The Fred Hutchinson Cancer Center scientist’s $300,000, three-year Neurology of Brain Disorders Award will support investigations into how components of fat cells’ mitochondria (their energy-producing molecular power plants) find their way to the brain — and how they may influence neurological health after they arrive.
“I’m grateful we got funding from McKnight, because it’s a proactive idea and we needed someone to believe and invest in us to move the needle forward,” Rajan said.
The new project grew out of intriguing, but difficult-to-connect findings, Rajan said.
Large epidemiological studies in men and women have already linked mid-life obesity to increased risk for dementia. Scientists studying neurodegenerative diseases have found high rates of mutations in genes used by the mitochondria, which produce the energy that cells use to run biological processes.
“It wasn’t clear how these findings could be linked,” Rajan said. “It was like a child’s diagram of a flower: just dots, hard to make connections.”
But another potential connection emerged when Rajan surveyed molecules that arise in fat tissue but end up in the brain.
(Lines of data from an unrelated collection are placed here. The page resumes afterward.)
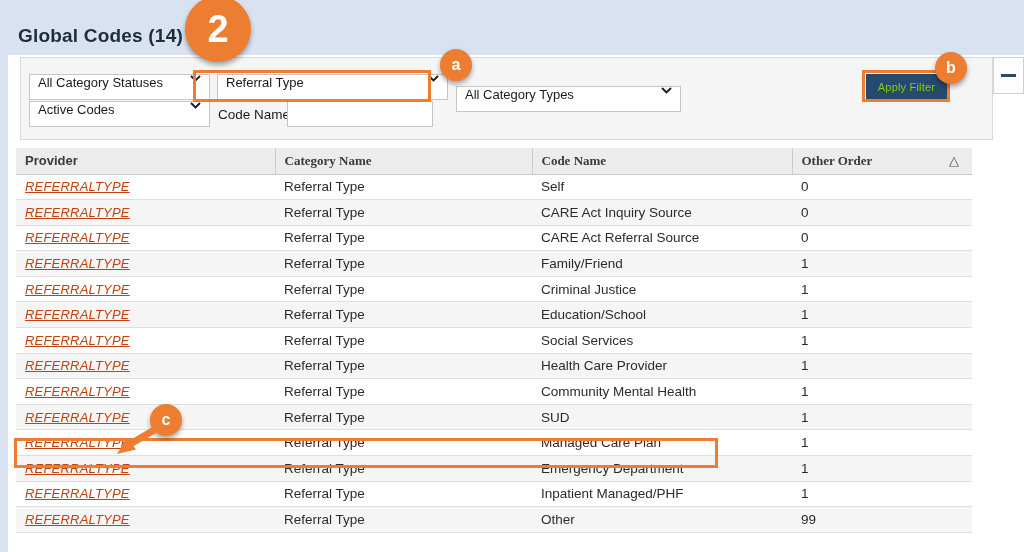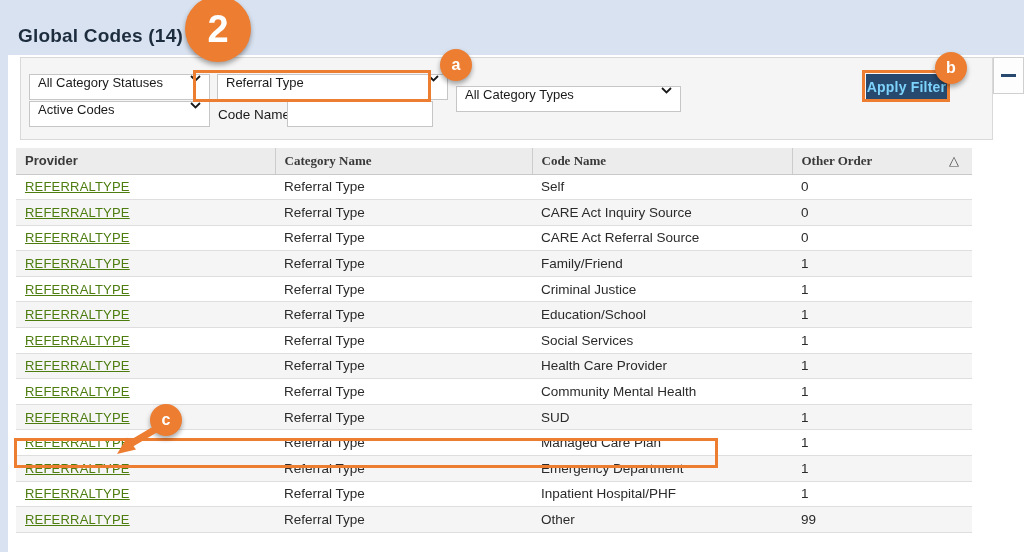--- a/index.html
+++ b/index.html
@@ -19,7 +19,7 @@
   .chev { display:flex; align-items:center; margin-left:6px; }
   .field-label { position:absolute; font-size:13.5px; color:#1a1a1a; }
 
-  .apply-btn { position:absolute; left:865px; top:73px; width:81px; height:26px; background:#27496d; color:#7dd3fc; font-size:14px; font-weight:700; border:none; font-family:"Liberation Sans", sans-serif; letter-spacing:.2px; cursor:pointer; }
+  .apply-btn { position:absolute; left:865px; top:73px; width:81px; height:26px; background:#27496d; color:#84cc16; font-size:11px; font-weight:400; border:none; font-family:"Liberation Sans", sans-serif; letter-spacing:.2px; cursor:pointer; }
 
   .collapse-btn { position:absolute; left:993px; top:57px; width:31px; height:37px; background:#fdfdfd; border:1px solid #cfcfcf; display:flex; align-items:center; justify-content:center; cursor:pointer; }
   .minus-bar { width:15px; height:3px; background:#27496d; }

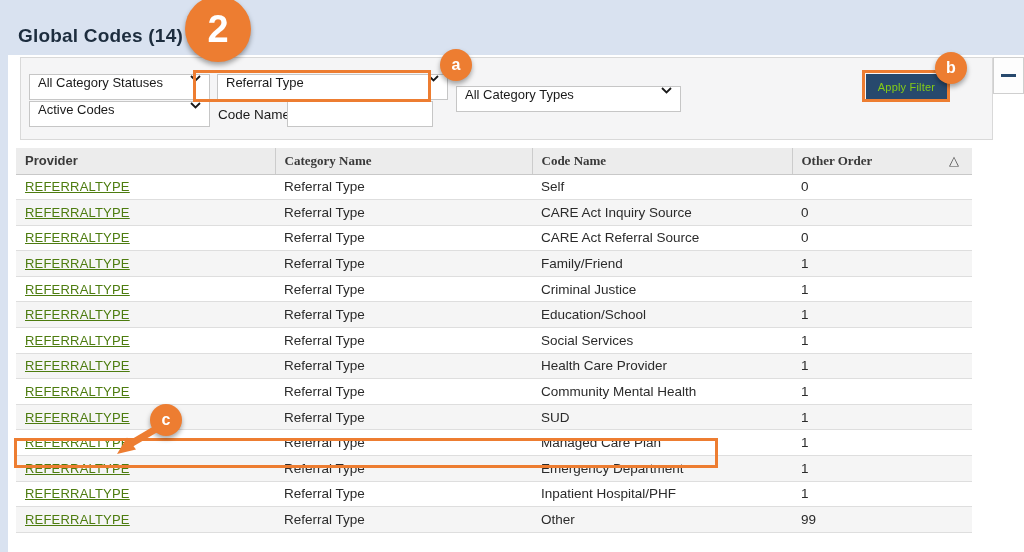--- a/index.html
+++ b/index.html
@@ -33,7 +33,7 @@
   table.codes td { height:25.6px; padding:0 0 0 9px; border-bottom:1px solid #dedede; white-space:nowrap; overflow:hidden; }
   table.codes tbody tr:nth-child(even) { background:#f5f5f5; }
   table.codes tbody tr:nth-child(odd) { background:#ffffff; }
-  a.catlink { color:#4d7c0f; text-decoration:underline; letter-spacing:.2px; font-size:13px; }
+  a.catlink { color:#c2410c; text-decoration:underline; letter-spacing:.2px; font-size:13px;font-style:italic; }
   .sort-tri { position:absolute; right:13px; top:5px; font-size:13px; color:#4a4a4a; font-weight:400; }
 
   

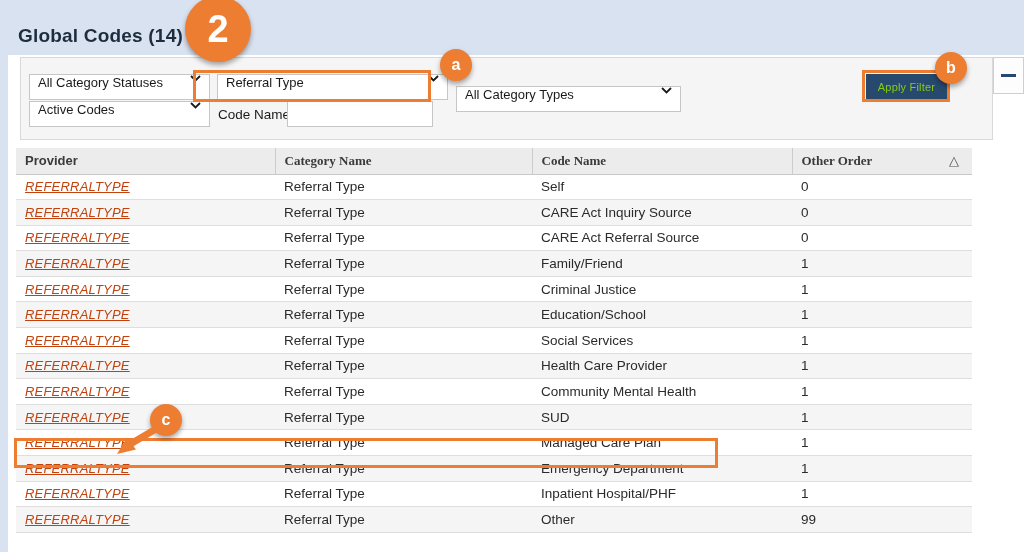--- a/index.html
+++ b/index.html
@@ -203,7 +203,7 @@
         <tr>
           <td><a href="#" class="catlink">REFERRALTYPE</a></td>
           <td>Referral Type</td>
-          <td>Inpatient Hospital/PHF</td>
+          <td>Inpatient Managed/PHF</td>
           <td>1</td>
         </tr>
         <tr>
When Rajan looked at these proteins between humans and fruit flies, which she uses to study how animals sense and respond to energy stores, she saw that mitochondrial proteins were among the most enriched.
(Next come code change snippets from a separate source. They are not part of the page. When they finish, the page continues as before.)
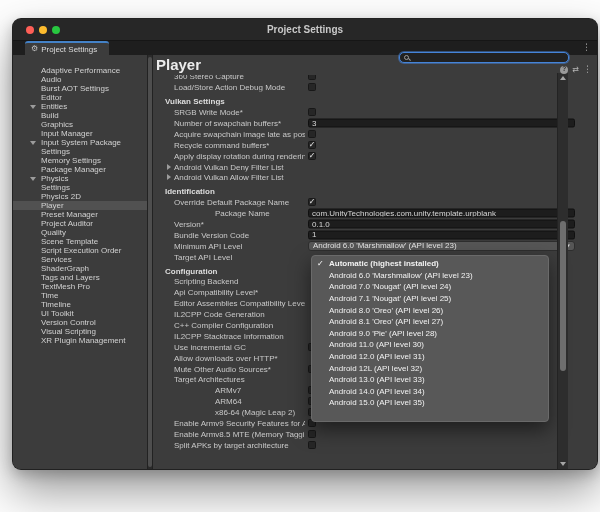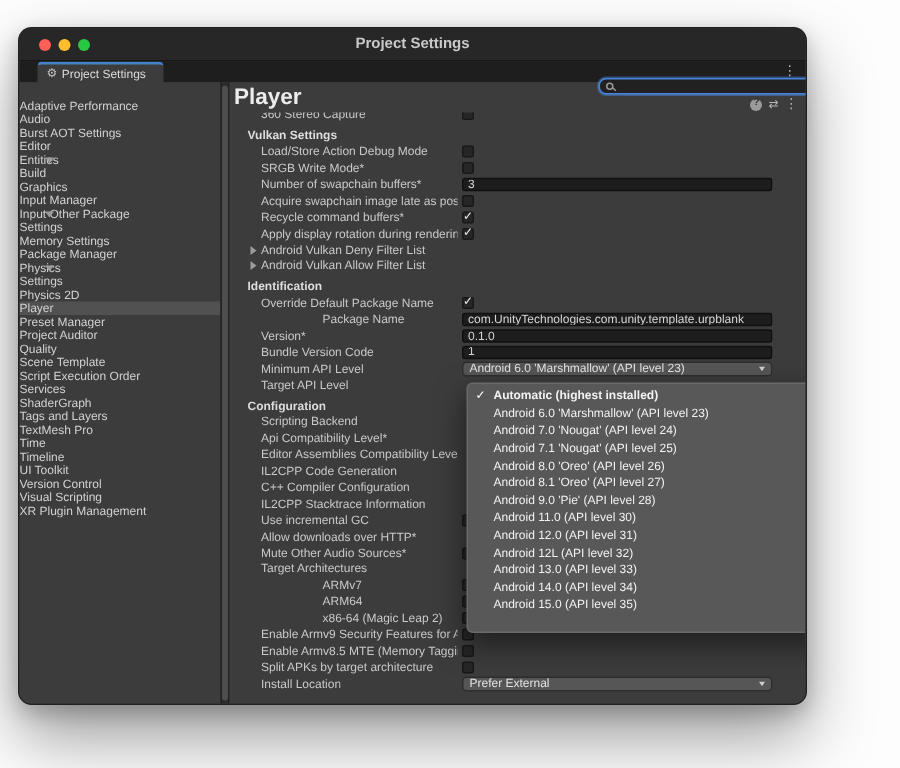--- a/index.html
+++ b/index.html
@@ -5,7 +5,7 @@
   html,body{margin:0;padding:0;width:600px;height:512px;background:#fdfdfd;overflow:hidden;
     font-family:"Liberation Sans", sans-serif;}
   *{box-sizing:border-box;}
-  .window{position:absolute;left:12px;top:18px;width:526px;height:452px;border-radius:9px;
+  .window{position:absolute;left:12px;top:18px;width:586px;height:452px;border-radius:9px;
     background:#3c3c3c;overflow:hidden;border:1px solid rgba(0,0,0,.45);
     box-shadow:0 22px 45px rgba(0,0,0,.38),0 5px 14px rgba(0,0,0,.22);}
   

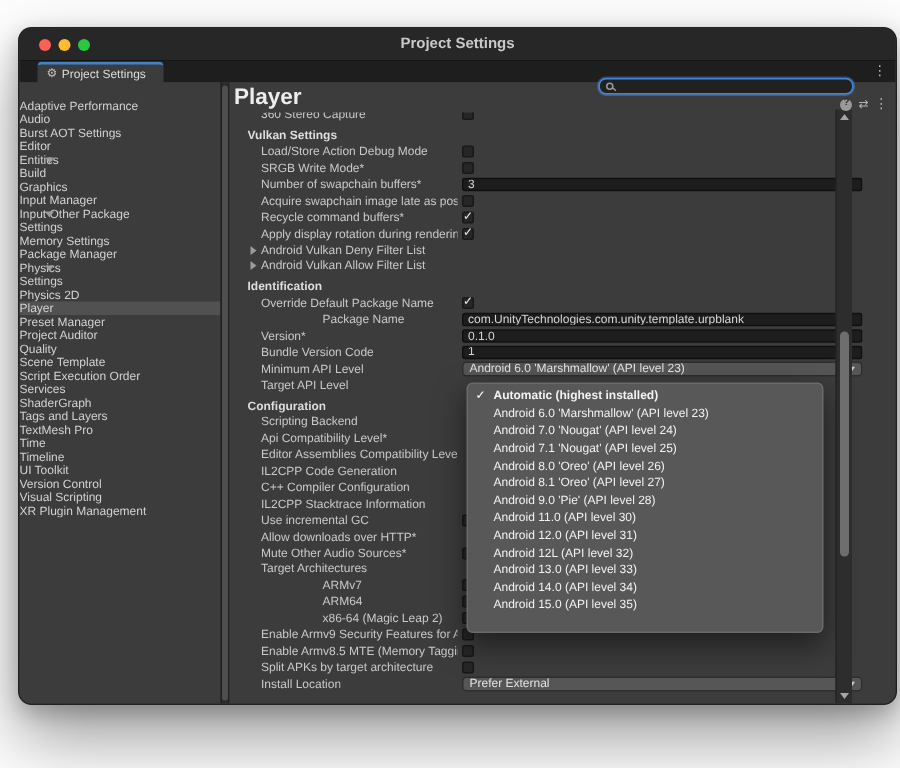--- a/index.html
+++ b/index.html
@@ -34,7 +34,7 @@
   
   .body{position:absolute;top:36px;left:0;right:0;bottom:0;display:flex;background:#3c3c3c;}
   .sidebar{width:134px;flex:none;padding-top:11px;background:#3c3c3c;}
-  .sb-item{height:9px;position:relative;display:flex;align-items:center;
+  .sb-item{height:9px;position:relative;display:flex;align-items:center;padding-left:28px;
     font-size:8px;line-height:9px;color:#d2d2d2;white-space:nowrap;overflow:hidden;}
   .sb-item.selected{background:#515151;}
   .sb-item.child{}

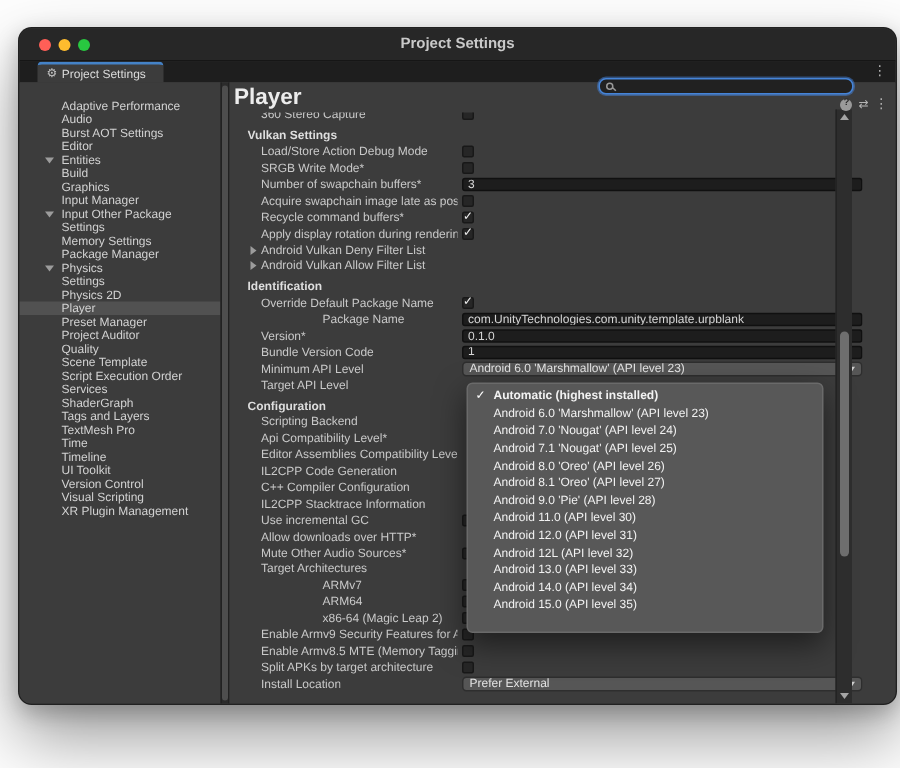--- a/index.html
+++ b/index.html
@@ -270,20 +270,20 @@
 
     </span>
   </div>
+          <div class="row field">
+
+    <span class="lbl">Load/Store Action Debug Mode</span>
+    <span class="ctl">
+      <span class="cb">
+                <span class="check"></span>
+              </span>
+
+    </span>
+  </div>
           <div class="row section">
 
     <span class="lbl">Vulkan Settings</span>
 
-  </div>
-          <div class="row field">
-
-    <span class="lbl">Load/Store Action Debug Mode</span>
-    <span class="ctl">
-      <span class="cb">
-                <span class="check"></span>
-              </span>
-
-    </span>
   </div>
           <div class="row field">
 

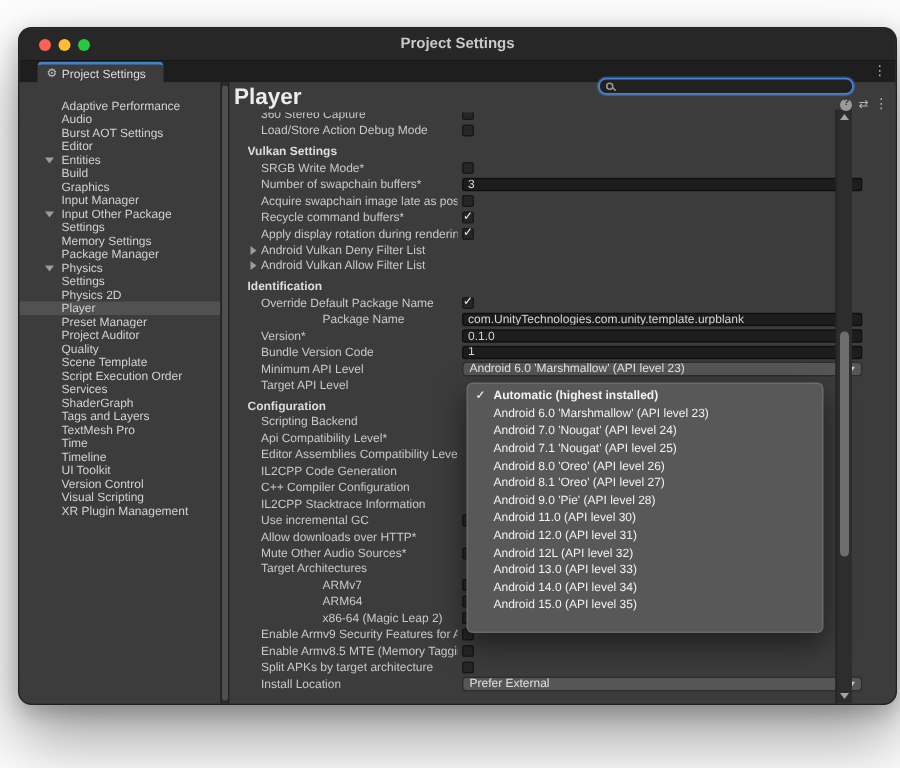--- a/index.html
+++ b/index.html
@@ -154,7 +154,7 @@
   </div>
         <div class="sb-item">
     <span class="sb-tri"></span>
-    <span class="sb-label">Input Other Package</span>
+    <span class="sb-label">Input System Package</span>
   </div>
         <div class="sb-item child">
 

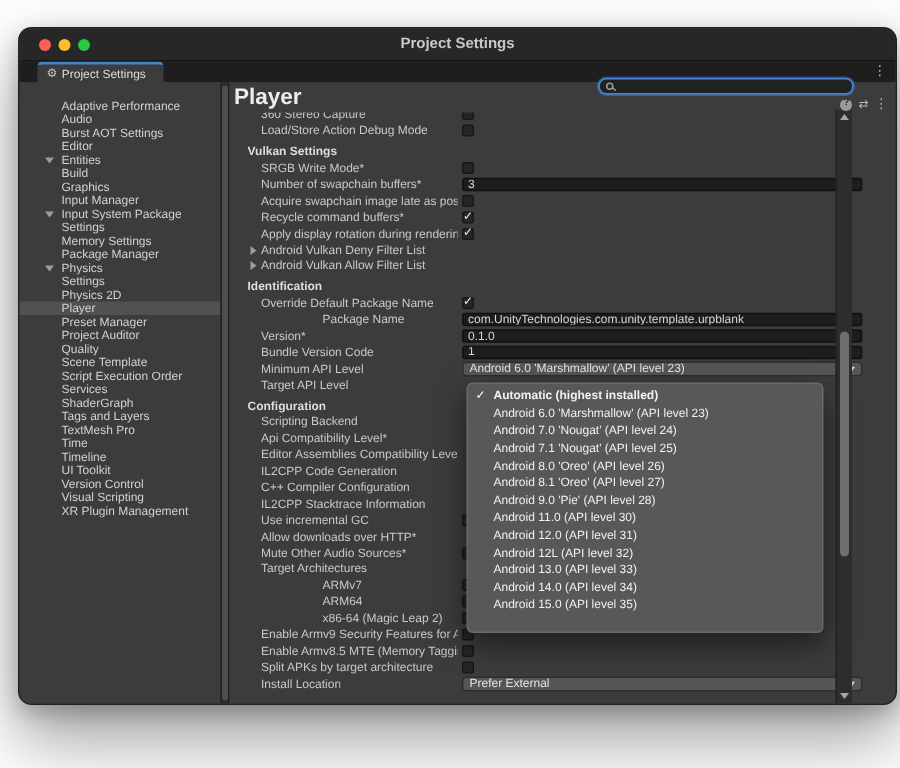--- a/index.html
+++ b/index.html
@@ -527,17 +527,6 @@
 
     </span>
   </div>
-          <div class="row field">
-
-    <span class="lbl">Install Location</span>
-    <span class="ctl">
-
-      <span class="dd">
-                <span class="dd-txt">Prefer External</span>
-                <span class="dd-arr"></span>
-              </span>
-    </span>
-  </div>
         </div>
 
       <div class="popup">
Then a few years later, other researchers showed that components of fat mitochondria travel from adipose tissue to other tissues, such as the heart.
The dots were getting connected.
These findings opened intriguing new avenues of investigation. A theory emerged that perhaps mitochondrial components from fat influenced the function and health of brain cells.
Mroj Alassaf, PhD, a postdoctoral fellow in Rajan’s lab, suggested that the pieces of mitochondria that travel from fat to the brain be the mechanism that fat tissue uses to influence brain health.
“It was a provocative idea about how one organ could influence the bioenergetics of other organs,” Rajan said. “The beauty of my fly system is that you can take a provocative idea and actually test it.”
Using their fruit flies, Rajan and Alassaf found that fat mitochondrial components don’t just travel to the brain — they also integrate themselves into brain mitochondria. This was another finding that, on its face, made little sense.
“Neurons need a lot of energy, so they rely heavily on mitochondria,” Rajan said. “The brain is already enriched in mitochondria. Why would you want to send these components to the brain?”
But fat isn’t sending a mix of mitochondrial proteins; instead, it sends one protein that performs a critical function in the last step of energy production. Like any manufacturing plant, mitochondria need high-quality machinery to run smoothly. So fat cells may help brain mitochondria churn out energy more quickly and smoothly when they send pristine proteins. But when they send slightly damaged proteins, fat cells could instead be gumming up the works and slowing the energy output of brain mitochondria.
External factors appear to influence the rate at which mitochondrial proteins travel to the brain. Rajan has found that more fat mitochondrial components end up in the brain when flies eat a high-sugar diet. Rajan and others have demonstrated that long-term, high-sugar diets cause build-up of fat and behavioral changes in flies. More sugar inspires more sugar cravings in these flies.
This suggests to Rajan and Alassaf that the metabolic health of fat may change the quality of mitochondrial components it sends to the brain, and these have different effects on brain health.
“It may be that at baseline, these components have no effect, but when they are going from obese tissue to the brain, they start passing on the dysfunctions in mitochondrial biology,” Rajan said.
Why fat mitochondrial components enter the brain and how they get transported from fat cells are still questions to be explored.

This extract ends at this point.